I was always aware that my suit didn't fit. That I was wearing a ridiculous beard. That my boots fit and felt comfortable. I was forever futzing with my left shirt cuff. It became a signature gesture. I always knew what I was doing was a performance and I performed without trying to become immersed, lost in Hamlet. I was always aware that we were connected to a restaurant and that there was another world of activity going on through that door downstage right. It was always dark but I could see the audience when I wanted. I knew what was going on outside of the theater - buses and cars and people searching for pianos. Later I left the performance and started searching the neighborhood for a place to hide. I had my 20 month old son with me and we had to be careful. We had to get home before dark when the vampires and the anti-terrorist units came out.
Last year I dreamed of Bill Murray and Karl Rove just before the New Year. This year it's Hamlet meets I Am Legend. I wonder if this dream has anything to do with my decision to pretend I'm Susan Sontag? Memory be green and the new year not yet minted.

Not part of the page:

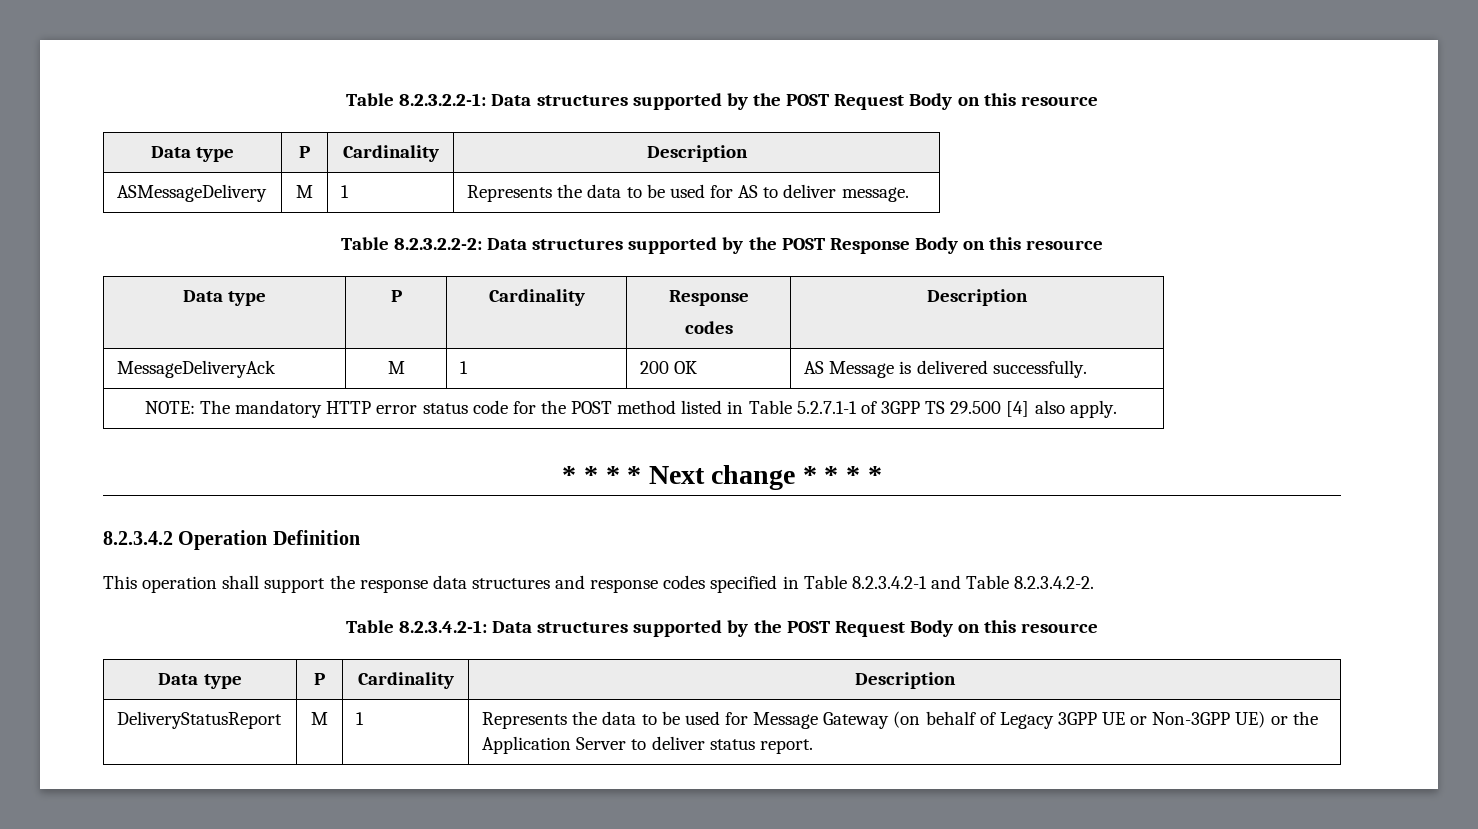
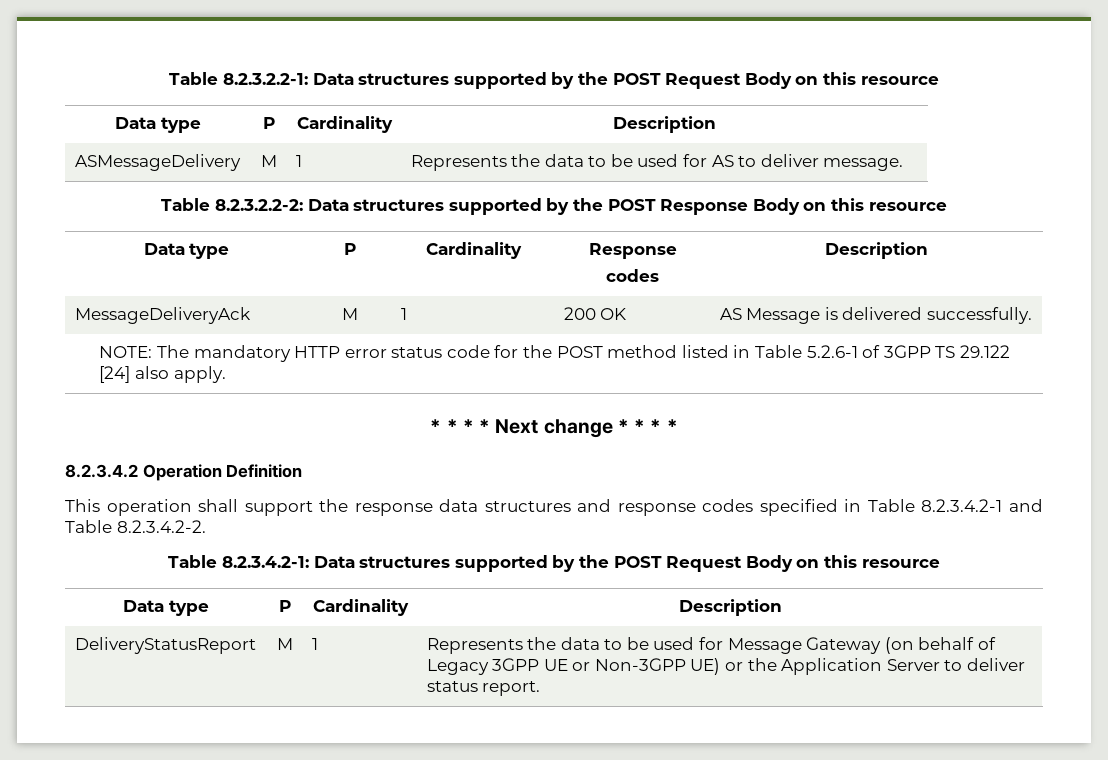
- NOTE: The mandatory HTTP error status code for the POST method listed in Table 5.2.7.1-1 of 3GPP TS 29.500 [4] also apply.
+ NOTE: The mandatory HTTP error status code for the POST method listed in Table 5.2.6-1 of 3GPP TS 29.122 [24] also apply.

It faded on the crowing of the cock. Some say that ever 'gainst that season comes Wherein our Saviour's birth is celebrated, The bird of dawning singeth all night long: And then, they say, no spirit dare stir abroad; The nights are wholesome; then no planets strike, No fairy takes, nor witch hath power to charm, So hallow'd and so gracious is the time. - William Shakespeare, Hamlet, 1.1
1) Are You A Theater User? Stephen Wright explores the idea of usership versus spectatorship and the challenge usership asserts over the expert - ie. artist, critic, gallery with respect to the artworld in this post. It's interesting to read the essay through a second time and substitute theater for art - as in theater users rather than theater spectators.
2) Thoughts On Reading J.M. Coetzee Since there's so much intertextuality when do you really stop reading Coetzee? Or where does one novel end and the other begin? That said, even when you're not reading Coetzee you are still reading Coetzee. Because you can't read a novel now without dismantling the rhetoric. The fun hasn't stopped though.
Where does writing start or end? Confined to the novel isn't it all one long stream of narrative bounded by different covers and signed by the author?
Who actually writes? What if you refuse to be the author? Speaking of Cormac McCarthy - what happens if you, as a reader, refuse to imagine what happens to the kid at the end of Blood Meridian? Simply refuse to have authorship thrust upon you? Does your denial change anything? Do you rip a hole in the narrative? Does the action continue without you?
I'm sure that Ms. Stein has said this all before.
4) No Pardons for the Bush Administration
5) I Am Jack's Aching Nostalgia: Take 9 At one point during the winter it occurred to me that there is another type of writer's block. The kind where you're not digging deep enough to get at the things that haunt you, the things keep you from moving forward, or the things that keep you up at night wondering if you have writer's block, or the things that keep you awake at night wondering if there will be tomorrow and if there is, what terrible shit hole will it resemble? These are the times you should be writing. You're awake aren't you?
Your writing reeks of stuckness. Don't wait too long or you'll stop writing altogether and that won't be a happy place either.
List of Things to Write About:
Textures and qualities of sound, color, light.
Layers of darkness.
Of being smothered, confined, cut off, buried alive.
Of finally being delivered.
Recycling difficulty.
Expecting too much or too little.
How our stories don't match up.
How we fail and fail and fail.
How desperately we cling to the fine thread of it all.
Mendacity, baby.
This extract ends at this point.